Junho é o mês dos Santos Populares em Portugal, com festas e arraiais por todo o país, e também nas comunidades. Sardinhas assadas, manjericos, fogo de artifício, caldo verde, música, martelinhos, fogueiras, balões, tudo isto faz parte do simbolismo das celebrações. Desde o Santo António ao São Pedro, sem esquecer o São João, de Lisboa ao Porto, passando por Nova Iorque, em junho não falta festa bem popular, bem portuguesa.
Santo António
Os concelhos de Aljustrel, Amares, Cascais, Ferreira do Zêzere, Lisboa, Proença-a-Nova, Reguengos de Monsaraz, Vale de Cambra, Vila Nova da Barquinha, Vila Nova de Famalicão, Vila Real e Vila Verde assinalam o seu feriado municipal no dia do seu santo padroeiro, o Santo António, a 13 de junho. As celebrações são várias, a maior parte com início na noite anterior. Para além das sardinhas e dos manjericos comuns a todas as festas dos Santos Populares, há muitos outros elementos que as caracterizam, com destaque para os vários acontecimentos que se tornaram icónicos na capital portuguesa.
Os pontos altos das Festas de Lisboa englobam os Casamentos de Santo António, na Sé de Lisboa. Como manda a tradição, os Noivos trocam alianças a 12 de junho, numa cerimónia que conta igualmente com os Casais de Ouro, abençoados em 1972 pelo santo padroeiro da cidade. Depois dos casamentos, marchar pelo título de Alfama. É na Avenida da Liberdade que desfilam, todos os anos, 20 marchas a concurso, representativas do trabalho ensaiado durante várias semanas em alguns dos principais bairros e freguesias lisboetas. Destaque também para os arraiais de rua nos bairros típicos da capital, como Alfama, Graça, Bica, Mouraria ou Madragoa.
Santos Populares regressam a Lisboa depois de dois anos de paragem “forçada”
As Festas de Lisboa 2022 decorrem entre 28 de maio e 30 de junho. Este ano, as casas regionais da cidade também se juntam ao programa das festas, com ranchos folclóricos, tunas, bombos e fado na Quinta das Conchas, num encontro de dois dias, em 25 e 26 de junho.

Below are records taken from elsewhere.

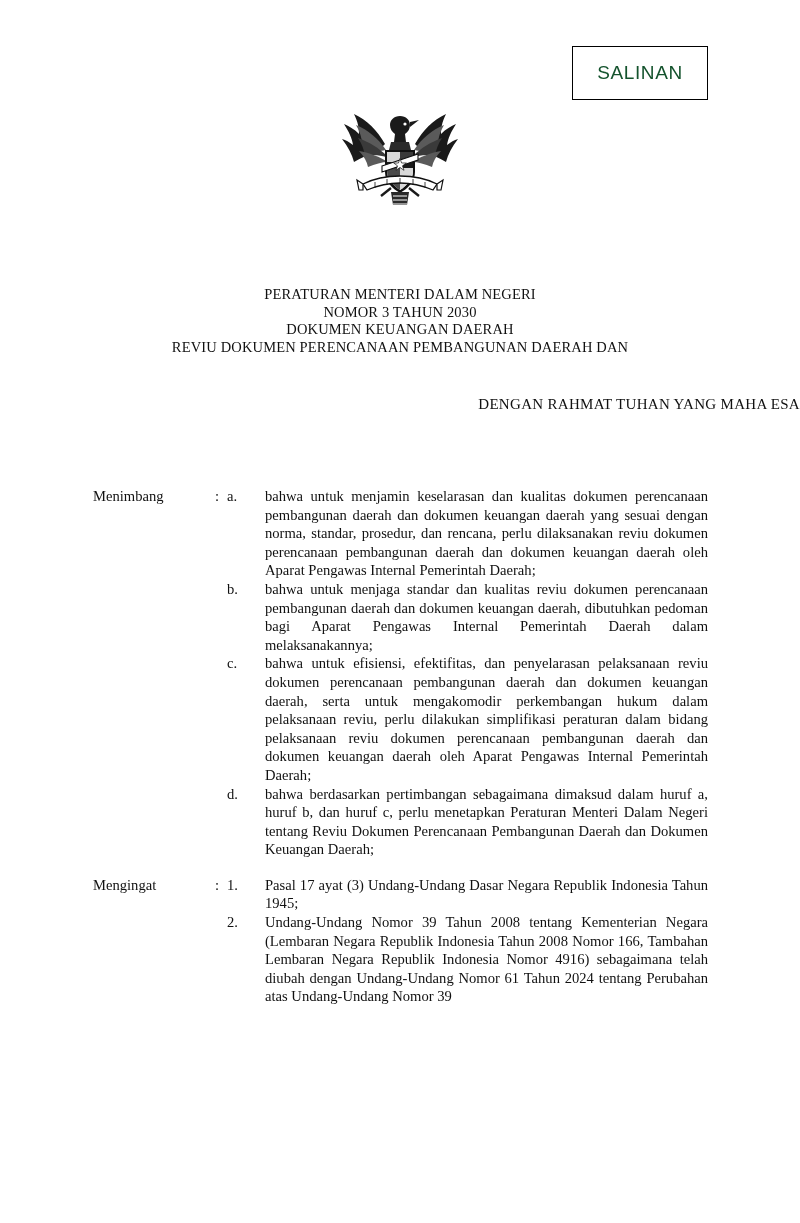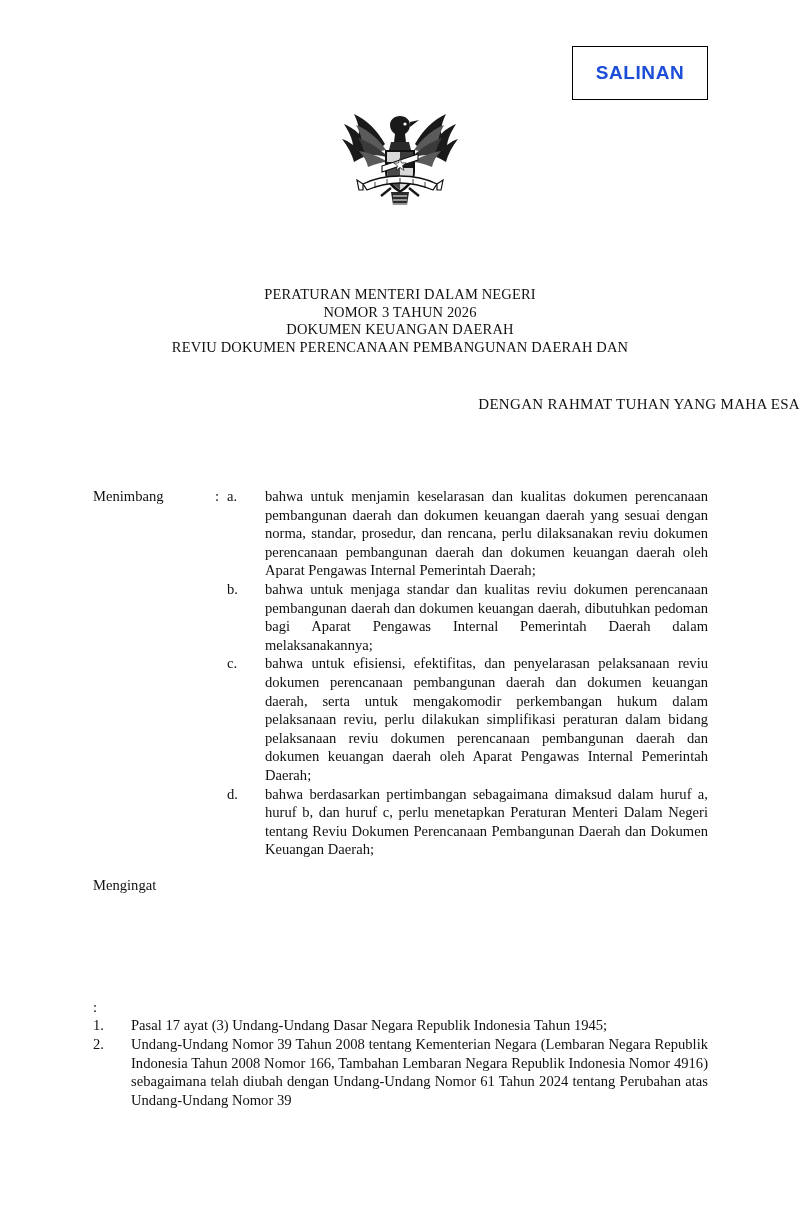"SALINAN" .salinan-text { color: #1d4ed8 -> #14532d; font-weight: bold -> normal }
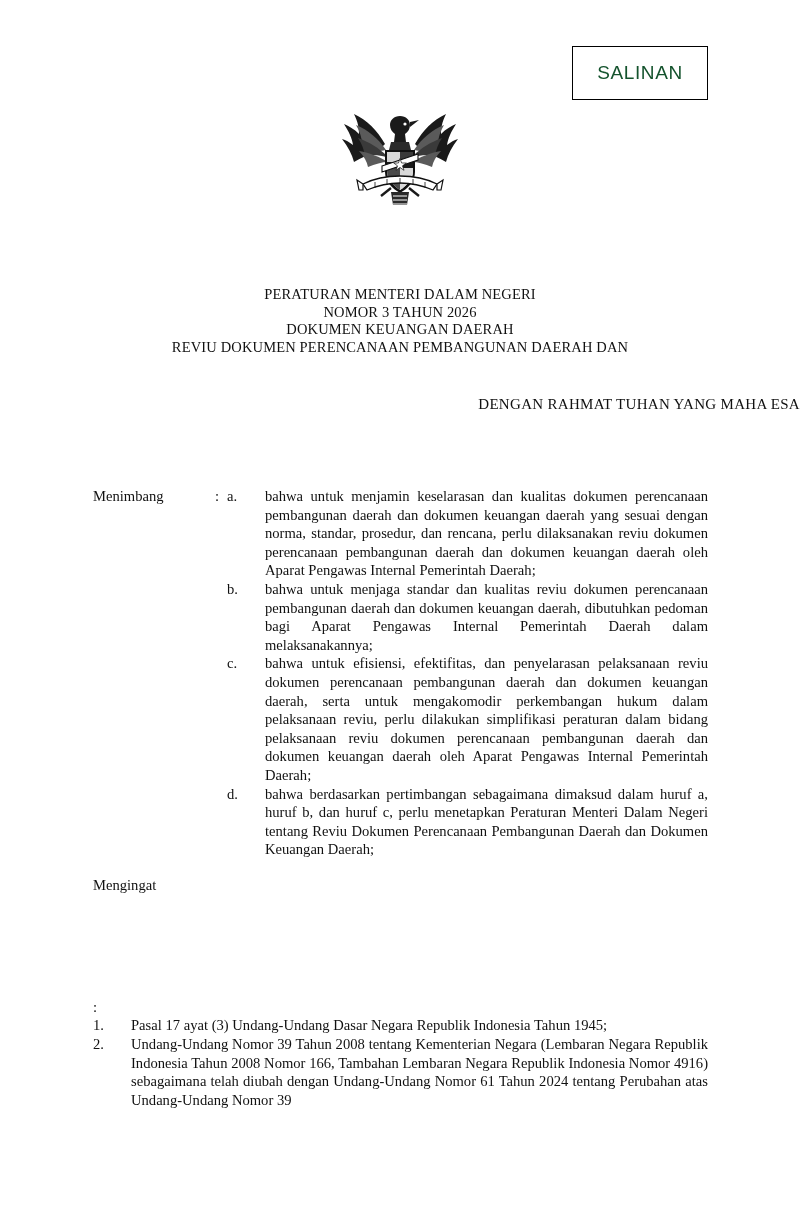"NOMOR 3 TAHUN 2026" div.title-line { text: 2026 -> 2030 }
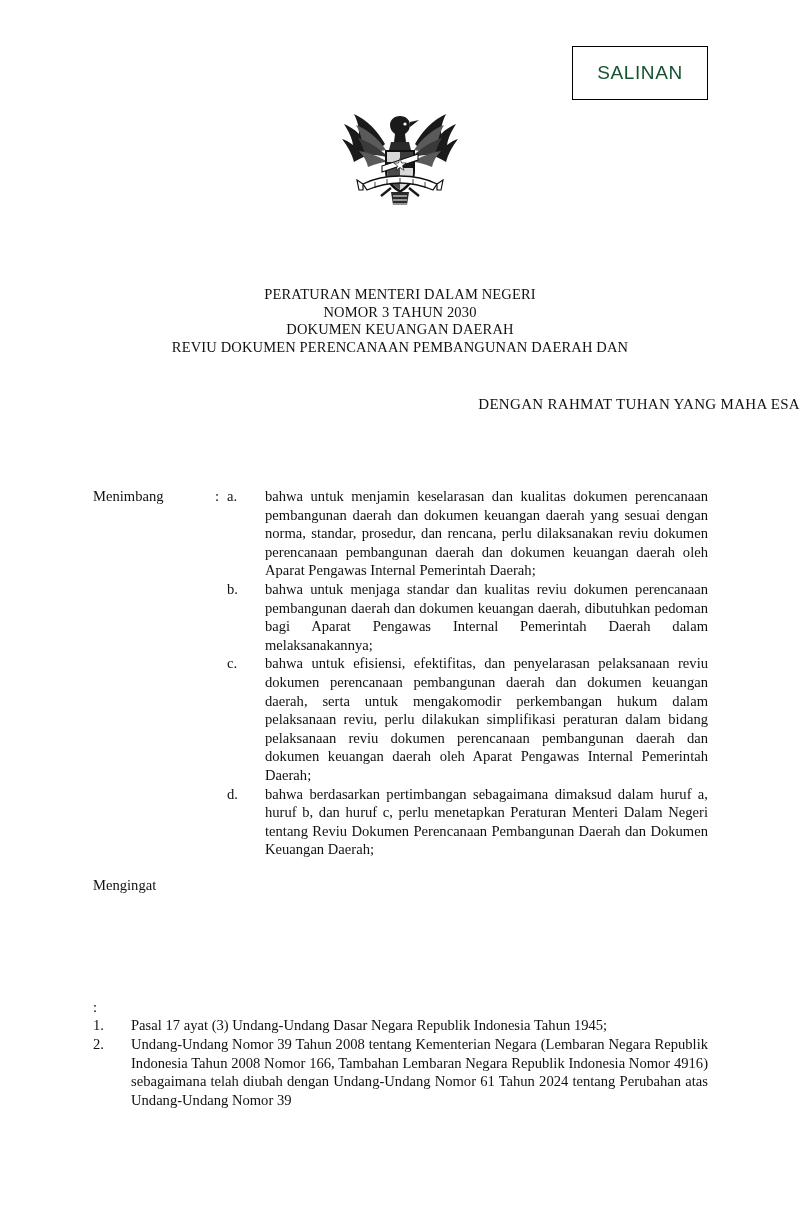"Mengingat" .section + .section { flex-direction: column -> none }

As Marchas Populares também estão de volta, com as primeiras exibições no Altice Arena, nos dias 3, 4 e 5 de junho, a partir das 21:00. Depois, na noite de Santo António, de 12 para 13 de junho, as marchas voltam a descer a Avenida da Liberdade, a partir das 21:45, num desfile que será encabeçado pela Marcha Popular de Vale do Açor, convidada desta edição, e com a participação, pela primeira vez, da Marcha Infantil das Escolas de Lisboa.
São João
Das três grandes festas populares portuguesas, o São João é a que origina maior número de feriados municipais. São mais de 30 os concelhos que lhe prestam devoção de forma oficial a 24 de junho, seja no Norte (Porto, Vila Nova de Gaia, Braga, Guimarães, Vila do Conde, Gondomar, Vizela, Castelo de Paiva ou Terras de Bouro), na região centro (Figueira da Foz, Tabuaço, Nelas, Aguiar da Beira, Lousã, Moimenta da Beira, Sertã ou Figueiró dos Vinhos), no sul (Alcácer do Sal, Mértola, Moura, Castro Marim ou Tavira), nos Açores (Angra do Heroísmo, Horta, Lajes das Flores ou Santa Cruz da Graciosa), na Madeira (Calheta e Porto Santo) e até na Grande Lisboa (Almada e Alcochete).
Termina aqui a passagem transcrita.